BEGIN Records supplied

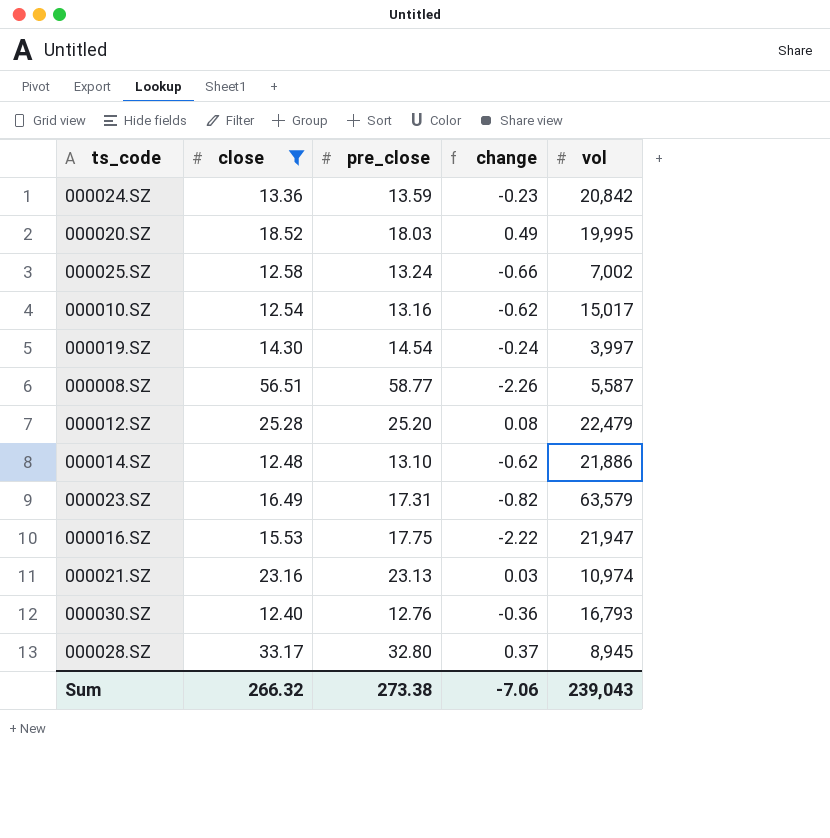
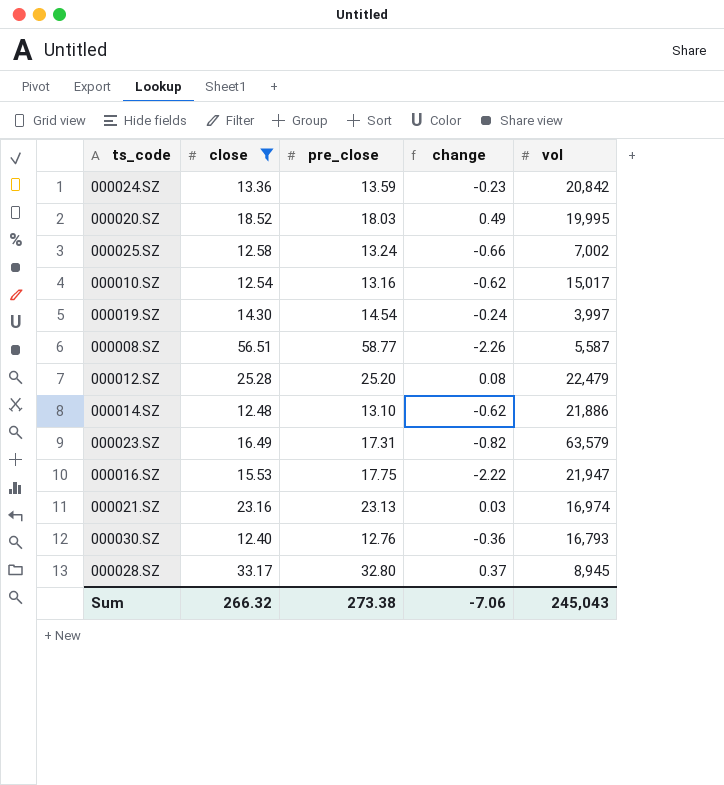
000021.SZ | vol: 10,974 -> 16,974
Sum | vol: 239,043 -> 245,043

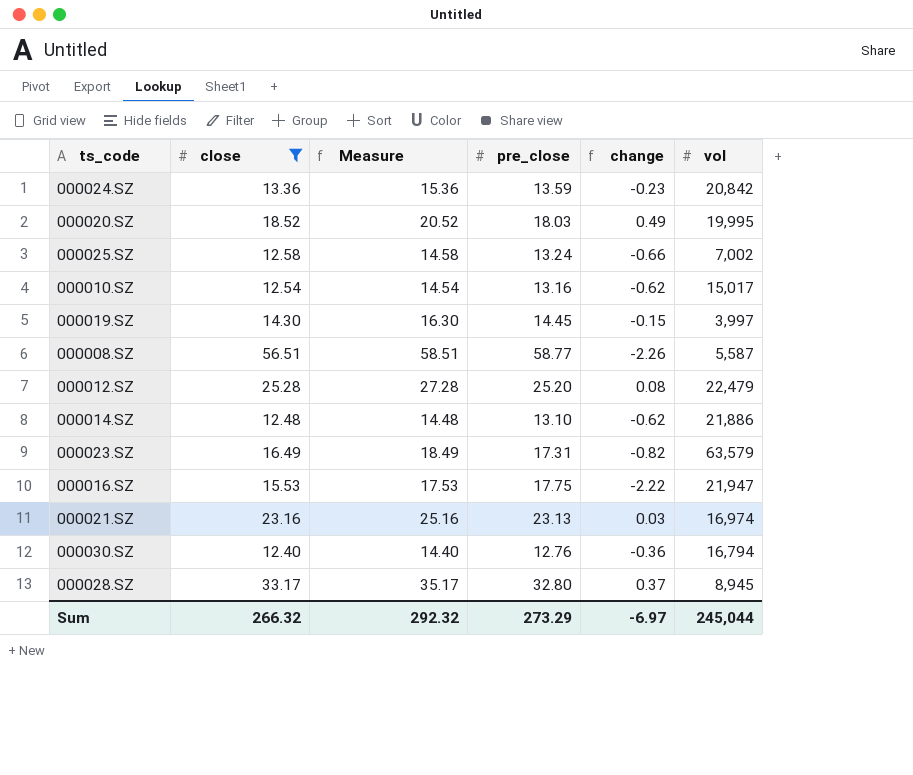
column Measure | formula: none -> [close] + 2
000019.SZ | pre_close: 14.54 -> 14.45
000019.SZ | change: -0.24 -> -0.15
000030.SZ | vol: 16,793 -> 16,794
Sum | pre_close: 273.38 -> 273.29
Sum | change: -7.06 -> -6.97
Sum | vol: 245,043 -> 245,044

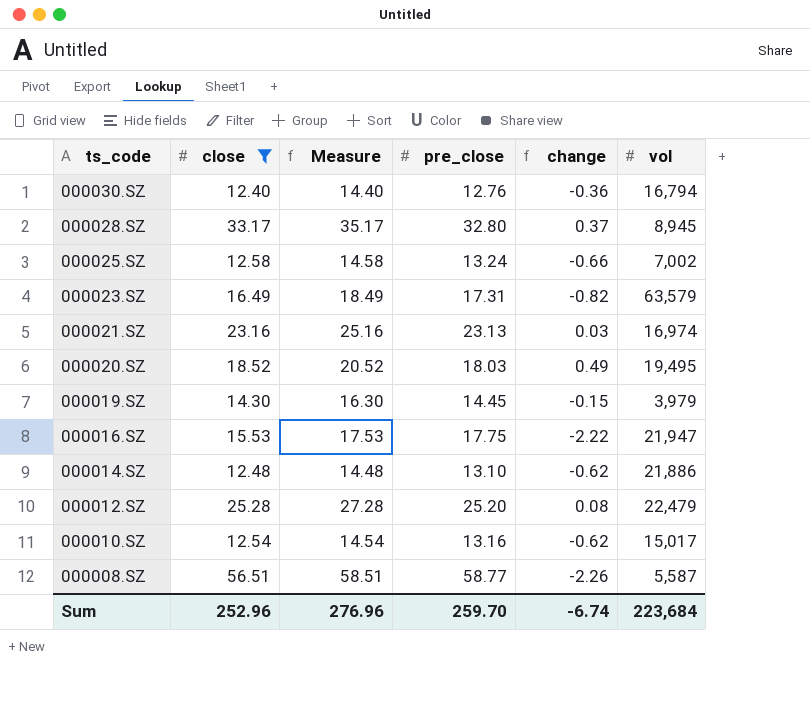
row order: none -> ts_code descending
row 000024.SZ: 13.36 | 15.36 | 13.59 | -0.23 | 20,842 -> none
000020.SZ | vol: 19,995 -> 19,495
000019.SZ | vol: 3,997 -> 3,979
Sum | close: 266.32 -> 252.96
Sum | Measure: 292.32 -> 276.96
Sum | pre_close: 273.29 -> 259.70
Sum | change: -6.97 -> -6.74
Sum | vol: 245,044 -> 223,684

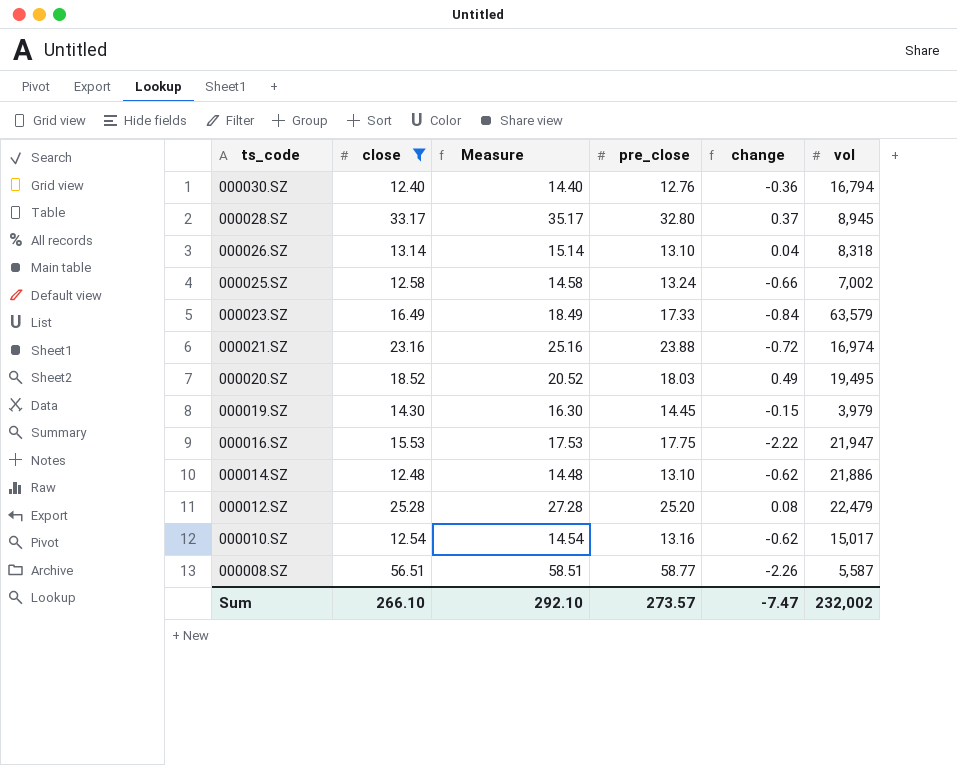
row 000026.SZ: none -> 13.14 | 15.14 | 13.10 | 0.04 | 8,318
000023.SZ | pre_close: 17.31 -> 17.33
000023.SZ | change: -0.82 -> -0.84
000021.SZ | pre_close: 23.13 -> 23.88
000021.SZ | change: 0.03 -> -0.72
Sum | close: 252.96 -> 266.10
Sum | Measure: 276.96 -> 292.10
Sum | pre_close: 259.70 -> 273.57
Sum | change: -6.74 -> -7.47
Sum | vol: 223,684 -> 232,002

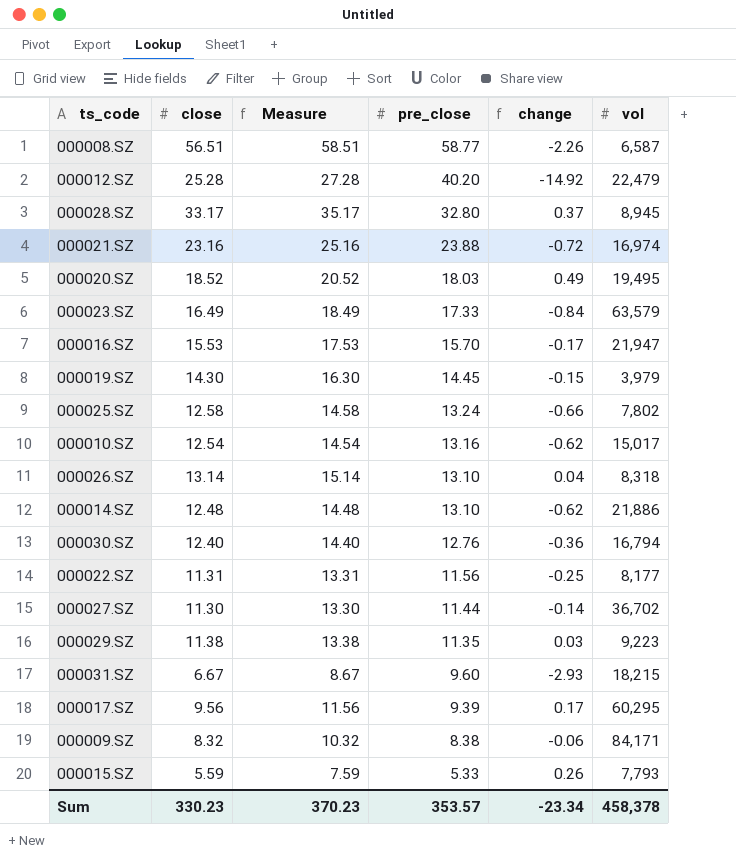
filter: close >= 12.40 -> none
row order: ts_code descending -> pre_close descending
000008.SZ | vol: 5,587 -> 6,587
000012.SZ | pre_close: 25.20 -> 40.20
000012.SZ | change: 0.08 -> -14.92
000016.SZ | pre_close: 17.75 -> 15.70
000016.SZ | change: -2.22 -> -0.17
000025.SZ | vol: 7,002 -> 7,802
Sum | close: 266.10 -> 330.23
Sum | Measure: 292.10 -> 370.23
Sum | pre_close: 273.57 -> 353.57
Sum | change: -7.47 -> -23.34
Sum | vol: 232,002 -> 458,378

END Records supplied
BEGIN Records supplied

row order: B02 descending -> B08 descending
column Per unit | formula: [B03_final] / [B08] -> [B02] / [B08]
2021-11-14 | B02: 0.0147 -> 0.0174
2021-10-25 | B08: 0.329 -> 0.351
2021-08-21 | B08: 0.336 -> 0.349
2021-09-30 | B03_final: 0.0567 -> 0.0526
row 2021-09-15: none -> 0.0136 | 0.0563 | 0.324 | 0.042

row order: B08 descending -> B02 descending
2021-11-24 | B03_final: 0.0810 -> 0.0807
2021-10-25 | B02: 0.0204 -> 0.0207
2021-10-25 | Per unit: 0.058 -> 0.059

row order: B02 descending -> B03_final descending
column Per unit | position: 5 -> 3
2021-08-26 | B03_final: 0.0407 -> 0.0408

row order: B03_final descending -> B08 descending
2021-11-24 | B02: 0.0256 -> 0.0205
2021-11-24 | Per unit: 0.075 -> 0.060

END Records supplied
BEGIN Records supplied

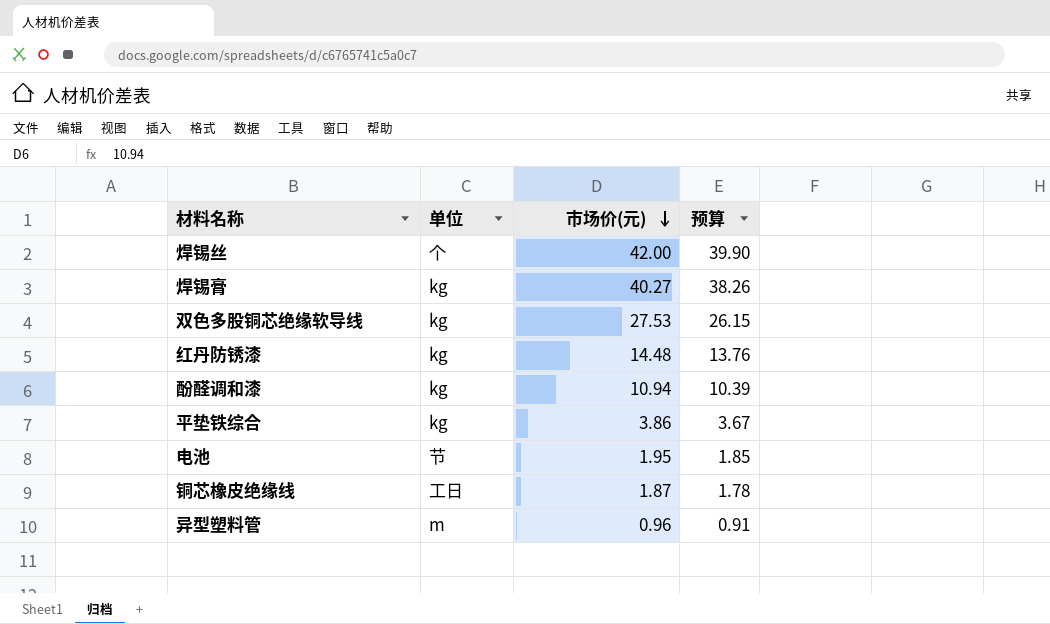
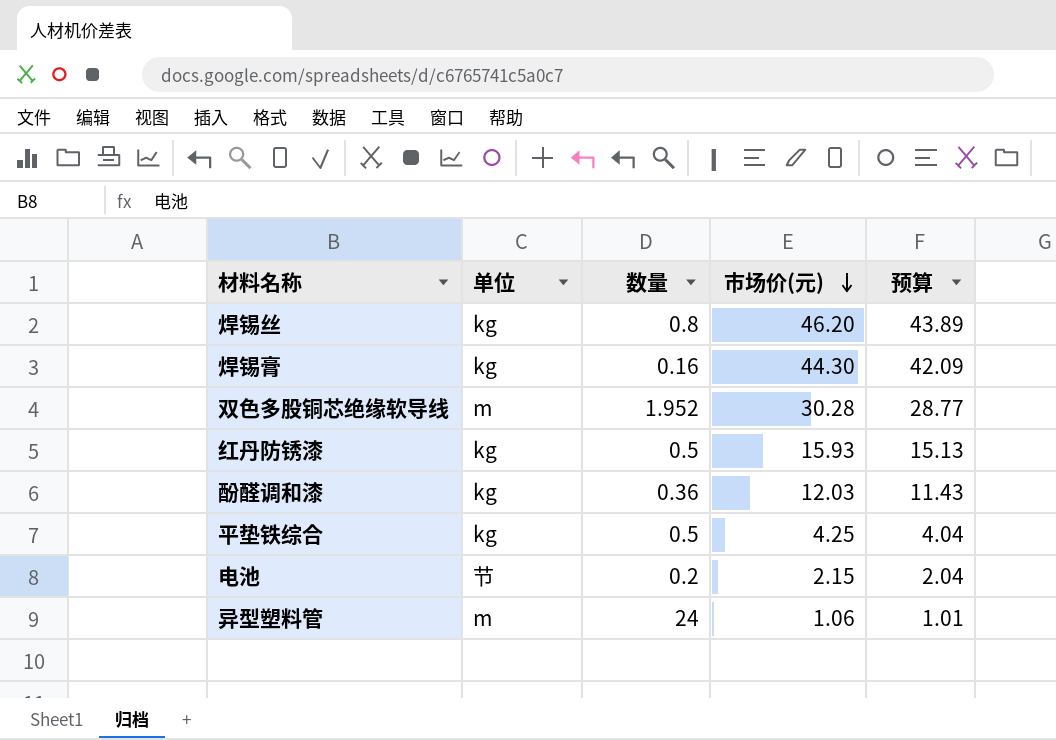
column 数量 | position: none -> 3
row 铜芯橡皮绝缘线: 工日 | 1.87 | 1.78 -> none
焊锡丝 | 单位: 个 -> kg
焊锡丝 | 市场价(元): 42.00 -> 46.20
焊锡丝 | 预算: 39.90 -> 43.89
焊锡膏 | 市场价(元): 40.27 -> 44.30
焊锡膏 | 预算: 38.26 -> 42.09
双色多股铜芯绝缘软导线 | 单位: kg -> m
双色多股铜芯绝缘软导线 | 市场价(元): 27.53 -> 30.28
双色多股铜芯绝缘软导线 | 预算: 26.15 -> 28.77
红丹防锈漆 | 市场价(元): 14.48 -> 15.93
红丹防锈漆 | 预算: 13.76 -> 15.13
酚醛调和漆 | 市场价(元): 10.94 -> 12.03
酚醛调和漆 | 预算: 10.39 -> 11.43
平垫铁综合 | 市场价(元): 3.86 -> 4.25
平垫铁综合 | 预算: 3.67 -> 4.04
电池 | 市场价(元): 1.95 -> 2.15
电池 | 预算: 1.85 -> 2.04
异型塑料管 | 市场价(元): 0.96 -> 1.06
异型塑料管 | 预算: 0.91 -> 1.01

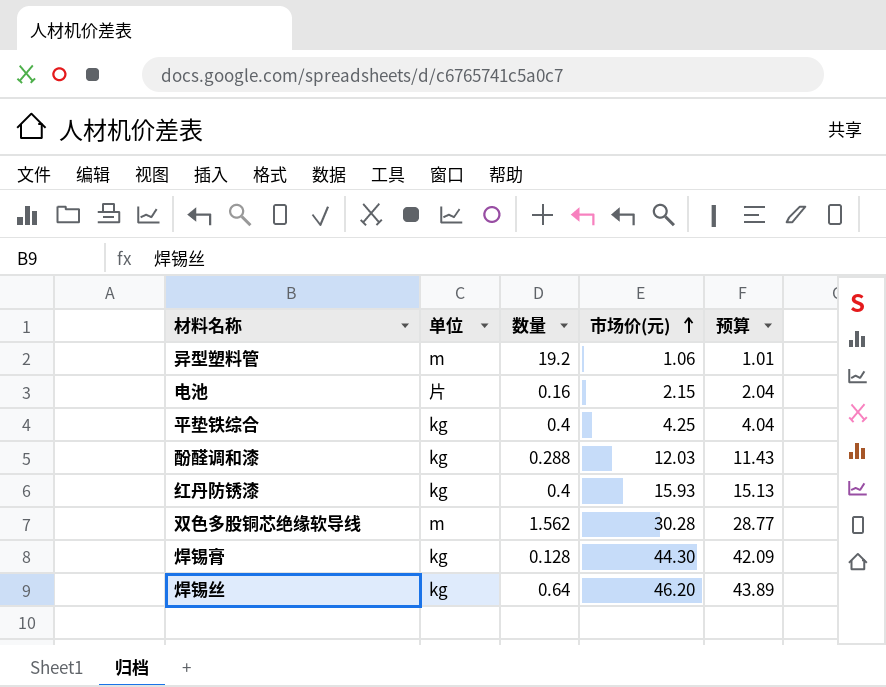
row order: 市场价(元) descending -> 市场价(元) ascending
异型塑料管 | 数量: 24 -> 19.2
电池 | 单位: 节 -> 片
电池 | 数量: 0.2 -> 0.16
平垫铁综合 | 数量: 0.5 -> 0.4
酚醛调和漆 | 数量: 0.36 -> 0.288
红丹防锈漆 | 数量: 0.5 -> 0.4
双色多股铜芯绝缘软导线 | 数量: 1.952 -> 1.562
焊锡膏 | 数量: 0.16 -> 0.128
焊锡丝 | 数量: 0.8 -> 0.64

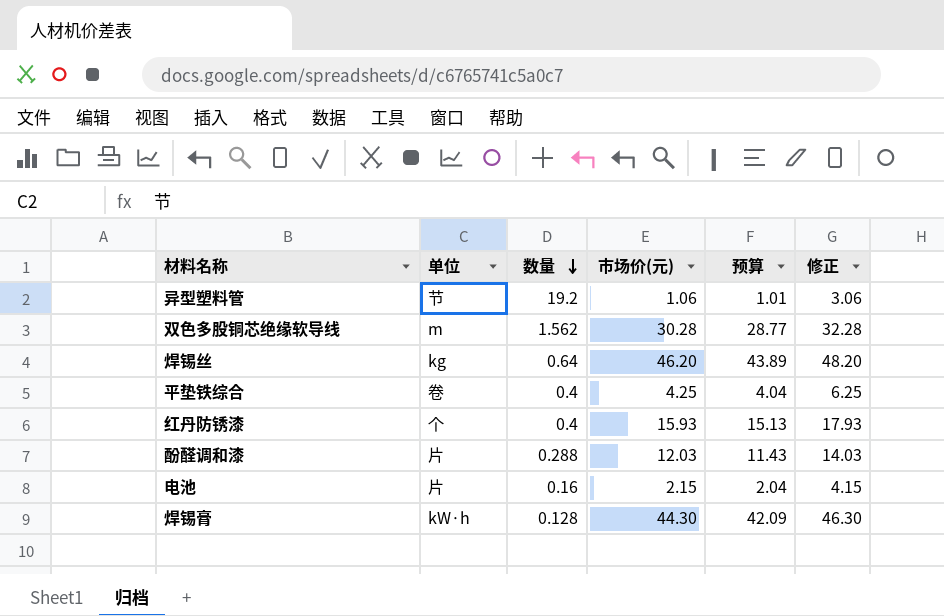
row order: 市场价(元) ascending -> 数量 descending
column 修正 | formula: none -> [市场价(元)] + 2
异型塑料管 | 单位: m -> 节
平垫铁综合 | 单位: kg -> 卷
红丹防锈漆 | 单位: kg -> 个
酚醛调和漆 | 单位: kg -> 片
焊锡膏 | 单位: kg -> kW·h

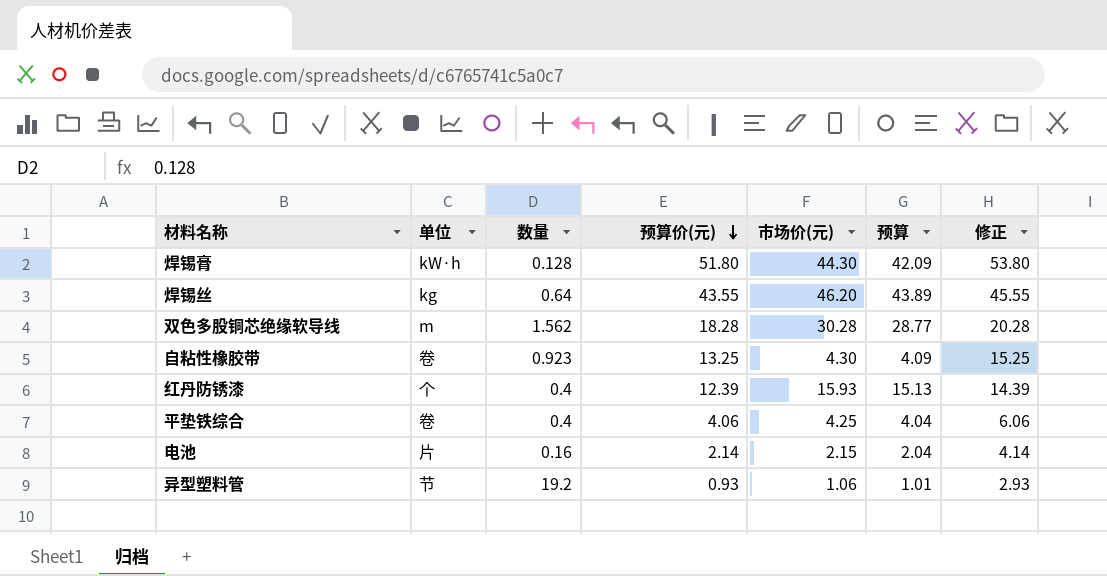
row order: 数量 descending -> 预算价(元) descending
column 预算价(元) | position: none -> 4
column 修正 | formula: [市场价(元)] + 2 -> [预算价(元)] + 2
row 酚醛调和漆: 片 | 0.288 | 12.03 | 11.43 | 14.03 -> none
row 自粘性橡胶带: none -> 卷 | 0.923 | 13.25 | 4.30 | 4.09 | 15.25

END Records supplied

• What you will do:
Quote the lines above exactly, starting with the one that has "Sum | close: 266.32 -> 252.96" and ending with the one that has "Sum | vol: 232,002 -> 458,378"; drop the pictures and include nothing else.

• Completed exercise:
Sum | close: 266.32 -> 252.96
Sum | Measure: 292.32 -> 276.96
Sum | pre_close: 273.29 -> 259.70
Sum | change: -6.97 -> -6.74
Sum | vol: 245,044 -> 223,684

row 000026.SZ: none -> 13.14 | 15.14 | 13.10 | 0.04 | 8,318
000023.SZ | pre_close: 17.31 -> 17.33
000023.SZ | change: -0.82 -> -0.84
000021.SZ | pre_close: 23.13 -> 23.88
000021.SZ | change: 0.03 -> -0.72
Sum | close: 252.96 -> 266.10
Sum | Measure: 276.96 -> 292.10
Sum | pre_close: 259.70 -> 273.57
Sum | change: -6.74 -> -7.47
Sum | vol: 223,684 -> 232,002

filter: close >= 12.40 -> none
row order: ts_code descending -> pre_close descending
000008.SZ | vol: 5,587 -> 6,587
000012.SZ | pre_close: 25.20 -> 40.20
000012.SZ | change: 0.08 -> -14.92
000016.SZ | pre_close: 17.75 -> 15.70
000016.SZ | change: -2.22 -> -0.17
000025.SZ | vol: 7,002 -> 7,802
Sum | close: 266.10 -> 330.23
Sum | Measure: 292.10 -> 370.23
Sum | pre_close: 273.57 -> 353.57
Sum | change: -7.47 -> -23.34
Sum | vol: 232,002 -> 458,378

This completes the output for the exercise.